It also strikes me that the main reasons such care is not available to all people are that:
1) The reimbursement given to most generalists is inadequate to pay for such care. This reimbursement has been de facto dictated by Medicare, and in turn is determined by the secretive and unrepresentative RUC (see previous posts on this blog, Health Care Renewal, http://hcrenewal.blogspot.com/, and other blogs).
2) Most physicians’ office practice costs are driven up, and time is further wasted by numerous bureaucratic requirements imposed by Medicare, managed care, regulators, accrediting agencies, etc, etc.
These conditions seem to have developed because managers and bureaucrats believed that the practicing physician, particularly the generalist, is the cause of rising medical costs. Or maybe they just thought that the generalists were an easy target for cost cutting.
Meanwhile, the costs imposed by excessive bureaucracy, overpaid management, conflicts of interest and corruption in health care organizations go on and on.
The rising popularity of retainer practices should not be blamed for the current health care mess. It is an indicator how much people value comprehensive, generalist care, the sort of care that is now being stamped out by the bureaucrats and managers who run health care, often for their own personal benefit.
What a great framework and lens through which to view the movement, Roy. Thanks.
Eric–yes, you’re absolutely right that there’s enormous duplication of effort (read: waste) by all the different billing systems in the US.
Catron–love your humor. Market principles don’t apply in a system where supply creates demand!

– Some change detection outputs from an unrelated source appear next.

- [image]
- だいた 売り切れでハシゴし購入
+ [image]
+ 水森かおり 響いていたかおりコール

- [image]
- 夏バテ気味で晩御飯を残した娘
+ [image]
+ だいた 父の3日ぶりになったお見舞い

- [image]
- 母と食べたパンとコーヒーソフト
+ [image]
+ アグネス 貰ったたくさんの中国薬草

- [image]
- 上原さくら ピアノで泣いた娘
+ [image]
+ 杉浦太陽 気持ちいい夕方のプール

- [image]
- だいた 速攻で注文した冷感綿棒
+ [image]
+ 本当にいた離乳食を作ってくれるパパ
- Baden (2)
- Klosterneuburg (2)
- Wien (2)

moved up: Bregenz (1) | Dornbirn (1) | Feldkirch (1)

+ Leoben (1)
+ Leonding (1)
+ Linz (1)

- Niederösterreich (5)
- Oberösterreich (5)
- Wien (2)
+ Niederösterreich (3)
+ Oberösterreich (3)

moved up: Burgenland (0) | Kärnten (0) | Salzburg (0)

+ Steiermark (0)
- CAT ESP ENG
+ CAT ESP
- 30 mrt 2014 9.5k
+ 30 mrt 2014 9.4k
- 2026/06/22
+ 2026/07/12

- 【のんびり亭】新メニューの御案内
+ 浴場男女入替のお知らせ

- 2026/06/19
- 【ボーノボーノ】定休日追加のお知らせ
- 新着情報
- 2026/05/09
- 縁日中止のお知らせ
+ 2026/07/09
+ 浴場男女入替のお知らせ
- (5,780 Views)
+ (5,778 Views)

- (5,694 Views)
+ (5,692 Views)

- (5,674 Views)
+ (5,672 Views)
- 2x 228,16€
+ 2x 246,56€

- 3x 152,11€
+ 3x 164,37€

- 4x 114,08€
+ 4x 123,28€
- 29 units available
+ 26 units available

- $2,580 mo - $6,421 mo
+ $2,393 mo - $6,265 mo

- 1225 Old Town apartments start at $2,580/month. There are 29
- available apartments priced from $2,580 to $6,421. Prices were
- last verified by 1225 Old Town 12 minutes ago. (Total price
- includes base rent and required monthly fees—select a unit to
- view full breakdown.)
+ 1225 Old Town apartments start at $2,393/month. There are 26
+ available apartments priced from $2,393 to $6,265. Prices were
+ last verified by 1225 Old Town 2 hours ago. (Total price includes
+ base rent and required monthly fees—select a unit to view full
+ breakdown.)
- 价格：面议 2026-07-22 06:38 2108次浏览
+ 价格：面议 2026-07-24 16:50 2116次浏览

i disagree with hh: i do not believe the vast majority of practices are outsourcing their billing. rather i think they have 1-1.5 fte’s trying to collect. i think most would save signficantly more than 18k. at almost every practice, employees are the biggest expense. additionally it appears that a lot of this is inefficiently done by people not properly educated on how to do it, or by a spouse also not educated on how to do it.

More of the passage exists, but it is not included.